Throw a dart on to a map of the United States, and you are likely to hit a hot housing market. From coast to coast and border to border, values are climbing and available stock is low. With so many buyers so desperate to purchase, mortgage professionals need to be prepared to serve customers with the right products, the right way. That includes understanding the Federal Reserve’s Regulations X and Y.
For instance, when you’re dealing with escrow accounts and higher-priced mortgage loans, you must understand how to create and maintain them under the Truth-in-Lending Act, explains Chrys Lemon, an attorney specializing in financial services law, in his live webinar for Eli Financial, “Escrow Requirements for Mortgage Loans: A Detailed Refreshers on TILA and Regulations X & Z.”
Strong Economy Puts Michigan & Texas on the Map
Across the nation, home prices rose 5.7% in 2017, notes Barrons, with the most brisk action happening at the lower-priced end of the market and the key driver being low unemployment.
Hot spots: Orlando is looking at 7% growth in home prices, while Nashville is expecting 8%. Other white-hot markets include Seattle (5.8%), Raleigh (5.3%), and Denver (6.2%), where the local economy has an unemployment rate of just 2.9%.
But it’s not just the perennial favorites that are seeing growth. Home-selling site Trulia notes that Grand Rapids, Michigan is poised for success thanks to its low vacancy rate, low median age, and low unemployment. Same goes for El Paso, Texas, which has a high percentage of young, single residents plus year-round sunny weather and a vibrant downtown.
Deeper-Debt Trouble Lurks
While tight supply and high demand are pushing home values, the flip side is that borrowers are taking out ever larger mortgages, notes the Wall Street Journal.
“Roughly one in five conventional mortgage loans made this winter went to borrowers spending more than 45% of their monthly incomes on mortgages and other debt,” the paper noted.
Good news: Property information and analytics firm CoreLogic noted in a report earlier this month that while mortgage amounts are up, delinquencies are down—for now. As of January, the company reported, 4.9 percent of mortgages were in some stage of delinquency, which is down 0.2 percent from January 2017.
“Measuring early-stage delinquency rates is important for analyzing the health of the mortgage market,” the company noted.
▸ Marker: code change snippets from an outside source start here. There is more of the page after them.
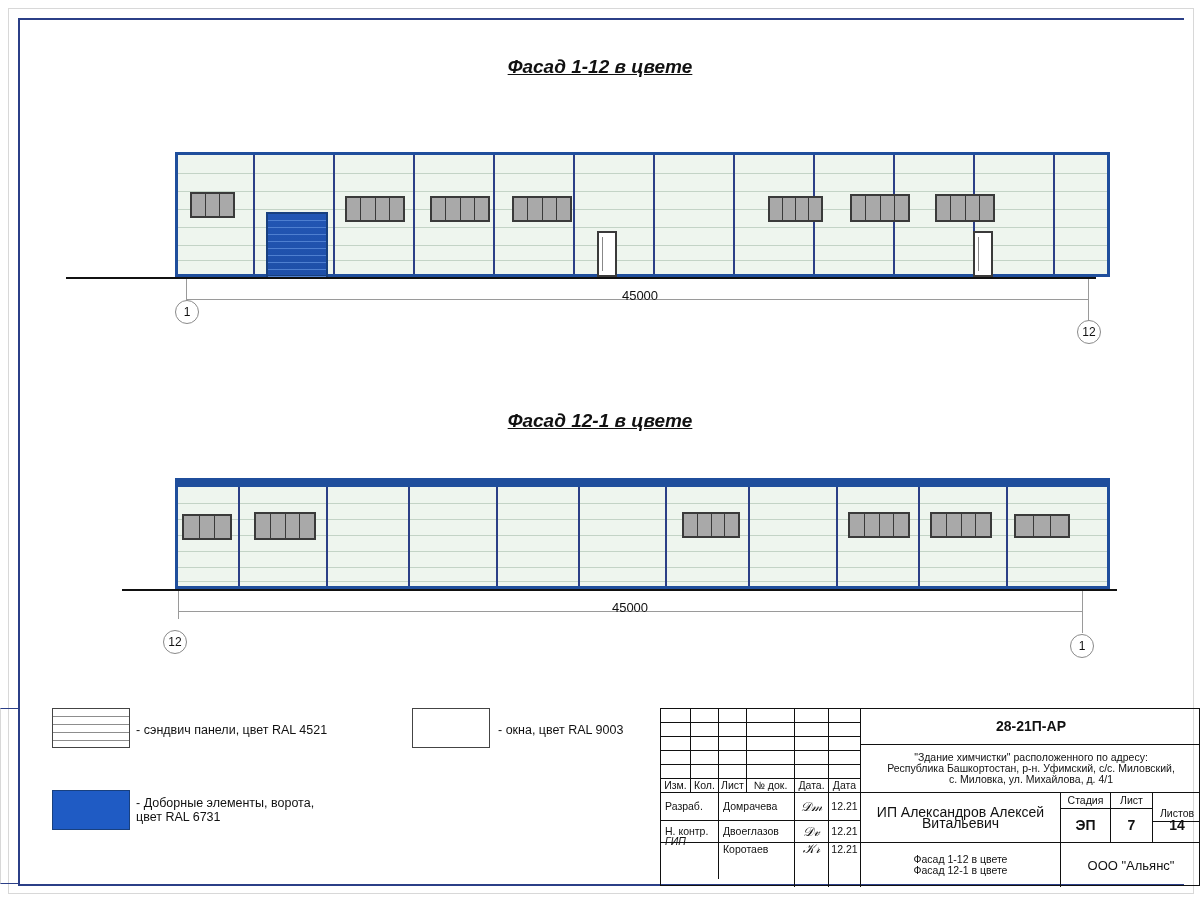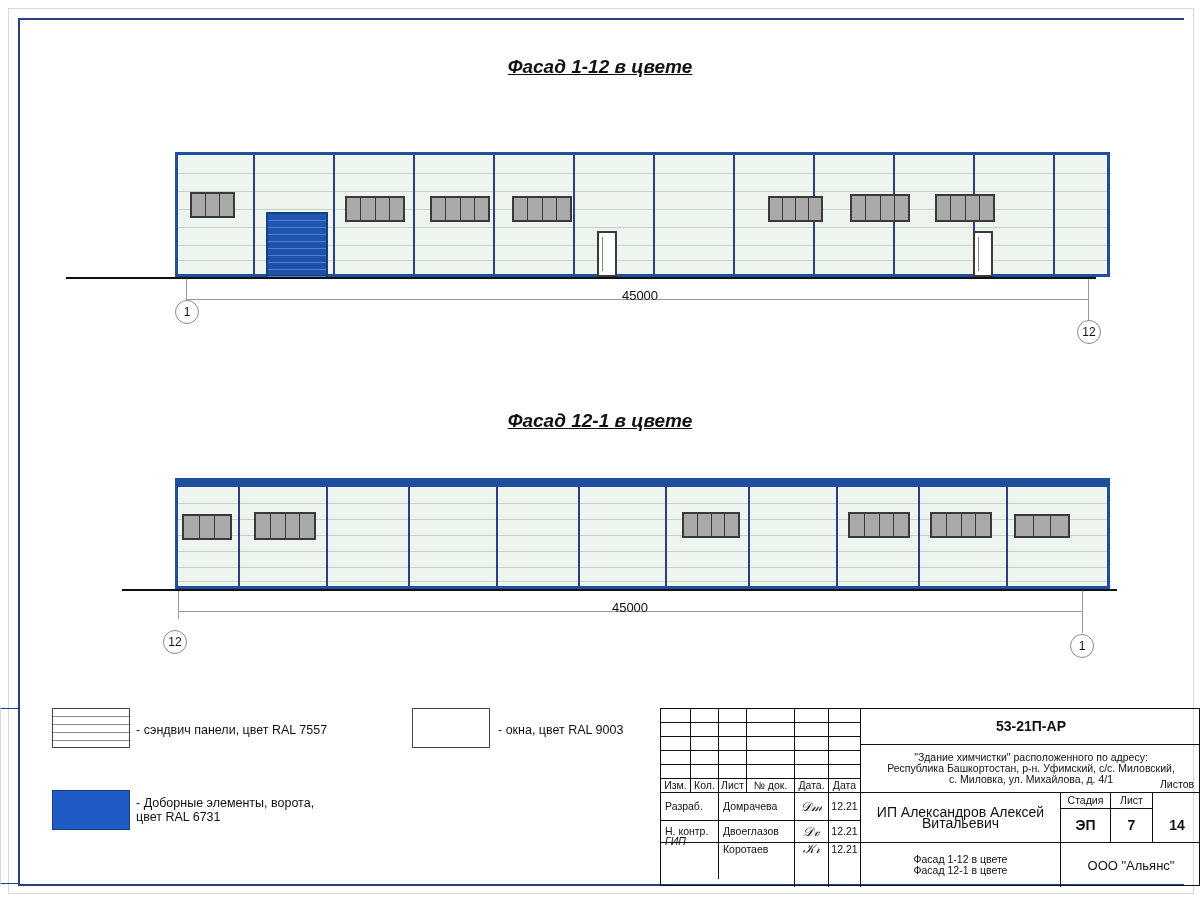--- a/index.html
+++ b/index.html
@@ -329,7 +329,7 @@
       <hr style="margin-top:7px;">
       <hr style="margin-top:7px;">
   </div>
-  <div class="legend-txt" style="left:136px;top:723px;width:300px;">- сэндвич панели, цвет RAL 7557</div>
+  <div class="legend-txt" style="left:136px;top:723px;width:300px;">- сэндвич панели, цвет RAL 4521</div>
 
   <div class="legend-sw" style="left:412px;top:708px;width:78px;height:40px;"></div>
   <div class="legend-txt" style="left:498px;top:723px;width:260px;">- окна, цвет RAL 9003</div>

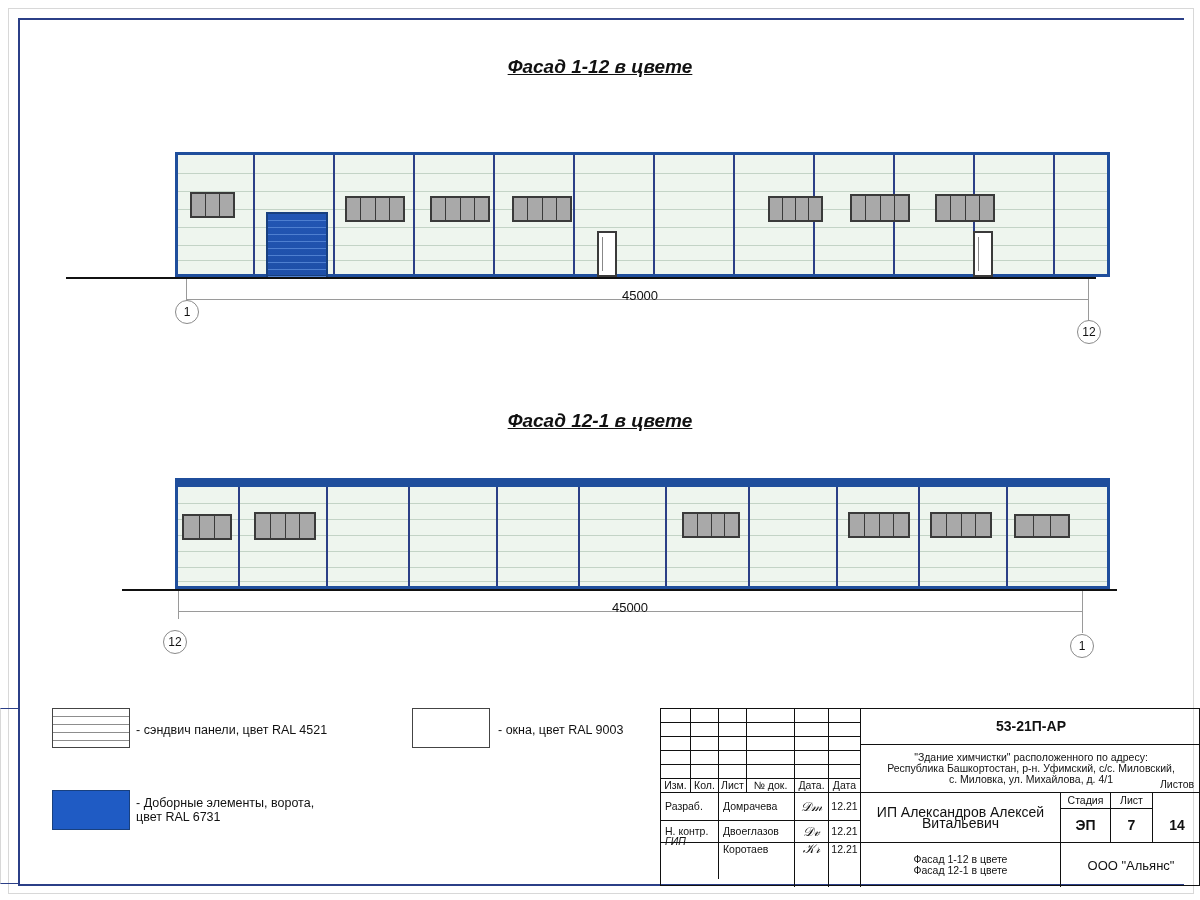--- a/index.html
+++ b/index.html
@@ -397,7 +397,7 @@
     <div class="cell sig nb" style="left:134px;top:134px;width:34px;height:44px;align-items:flex-start;">𝒦𝓇</div>
     <div class="cell nb" style="left:168px;top:134px;width:32px;height:44px;align-items:flex-start;padding-top:1px;">12.21</div>
 
-    <div class="cell big" style="left:200px;top:0;width:340px;height:36px;border-right:none;">53-21П-АР</div>
+    <div class="cell big" style="left:200px;top:0;width:340px;height:36px;border-right:none;">28-21П-АР</div>
 
     <div class="cell" style="left:200px;top:36px;width:340px;height:48px;border-right:none;flex-direction:column;">
       <span>"Здание химчистки" расположенного по адресу:</span>

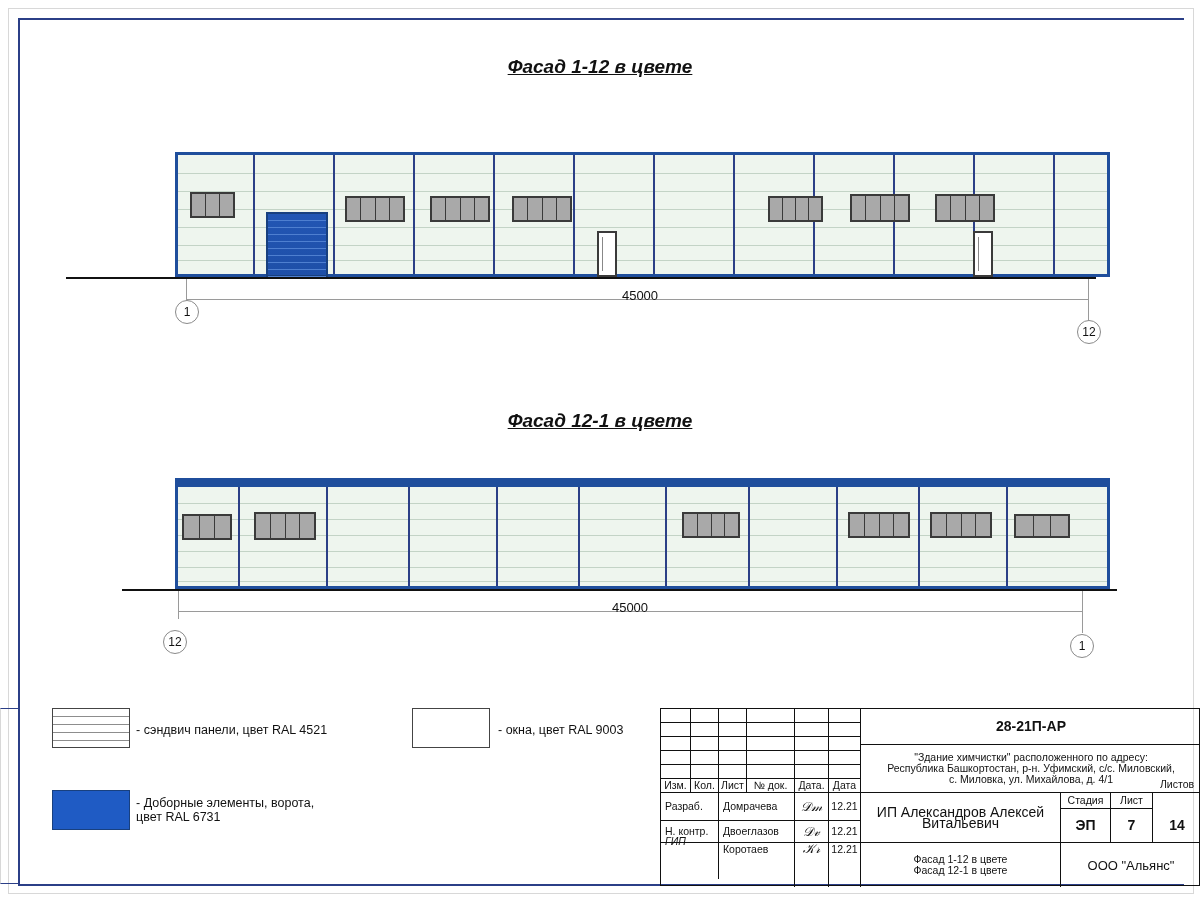--- a/index.html
+++ b/index.html
@@ -411,7 +411,7 @@
 
     <div class="cell" style="left:400px;top:84px;width:50px;height:16px;">Стадия</div>
     <div class="cell" style="left:450px;top:84px;width:42px;height:16px;">Лист</div>
-    <div class="cell nr" style="left:492px;top:68px;width:48px;height:16px;">Листов</div>
+    <div class="cell nr" style="left:492px;top:97px;width:48px;height:16px;">Листов</div>
 
     <div class="cell big" style="left:400px;top:100px;width:50px;height:34px;">ЭП</div>
     <div class="cell big" style="left:450px;top:100px;width:42px;height:34px;">7</div>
With Values Up, So Is Equity
The Washington Post noted that Americans are currently “awash” in equity, which is opening options for homeowners. According to the latest Federal Reserve estimates, homeowners control more than $14.4 trillion in equity, up by nearly $1 trillion during 2017.
All that equity, the Post noted, could be used myriad ways—take a vacation, buy more property, or start a business—although choices that require borrowing against the equity will only add to the property owner’s debt.
“These are crucial financial decisions, but the abundance of equity is giving large numbers of owners options they didn’t have before,” the Post noted.
Although the market is not perfect, it’s not showing signs of slowing down. That, says Lemon, is why lenders need to be up to speed on TILA and other mortgage compliance rules.